**Task description**:
Check each line of the data below for the word "will". How many lines have it? Answer with the number alone.

Stored dataset items:

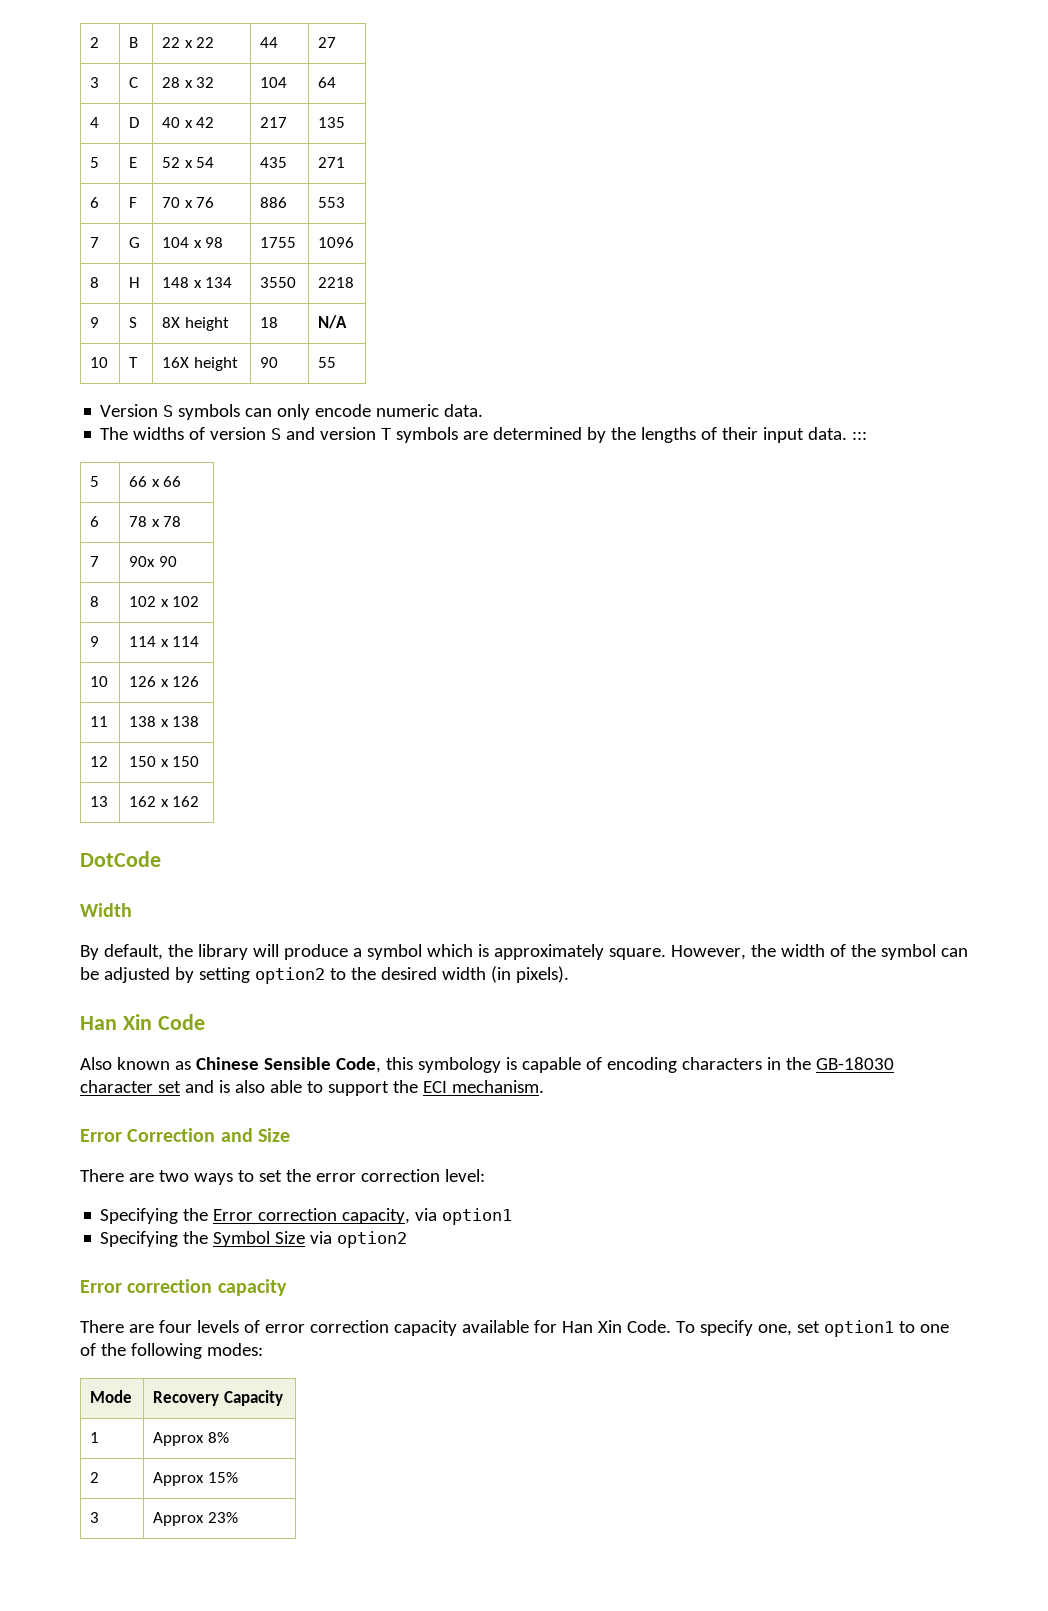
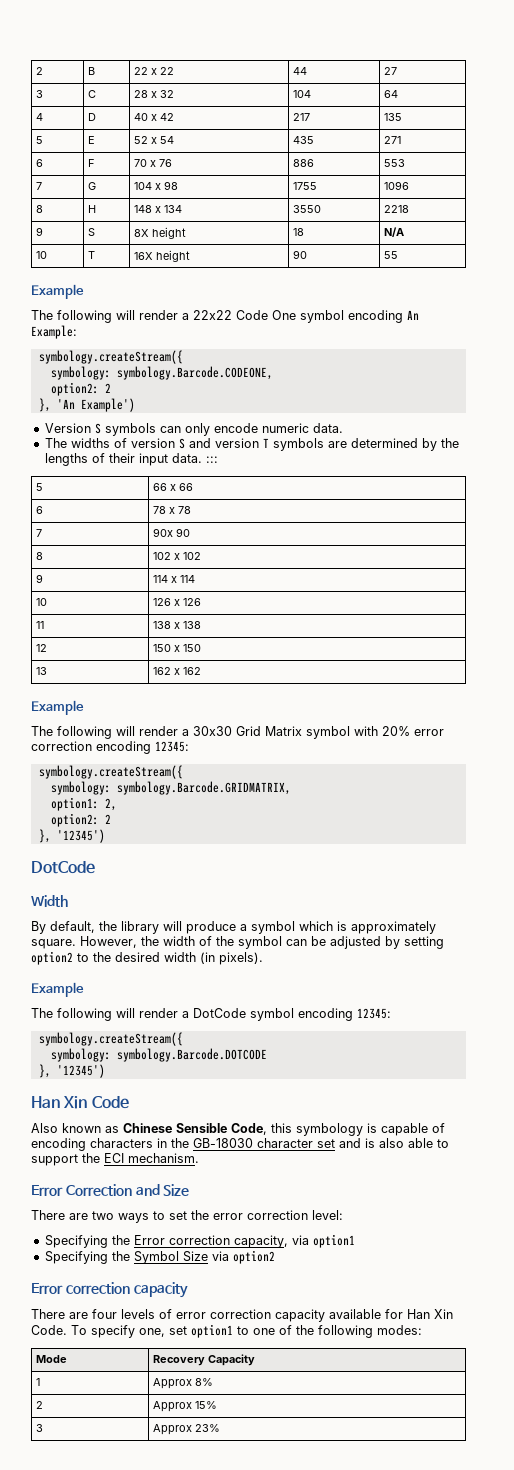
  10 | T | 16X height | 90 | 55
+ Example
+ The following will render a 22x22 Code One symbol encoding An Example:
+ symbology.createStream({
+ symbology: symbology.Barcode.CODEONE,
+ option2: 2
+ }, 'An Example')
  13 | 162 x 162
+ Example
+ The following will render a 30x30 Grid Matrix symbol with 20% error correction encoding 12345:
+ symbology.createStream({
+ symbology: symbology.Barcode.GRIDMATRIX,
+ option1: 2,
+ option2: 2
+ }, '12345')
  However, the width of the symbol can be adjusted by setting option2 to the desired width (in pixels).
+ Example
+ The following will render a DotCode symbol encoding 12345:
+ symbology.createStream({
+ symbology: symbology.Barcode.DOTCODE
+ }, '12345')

**Response area**:
3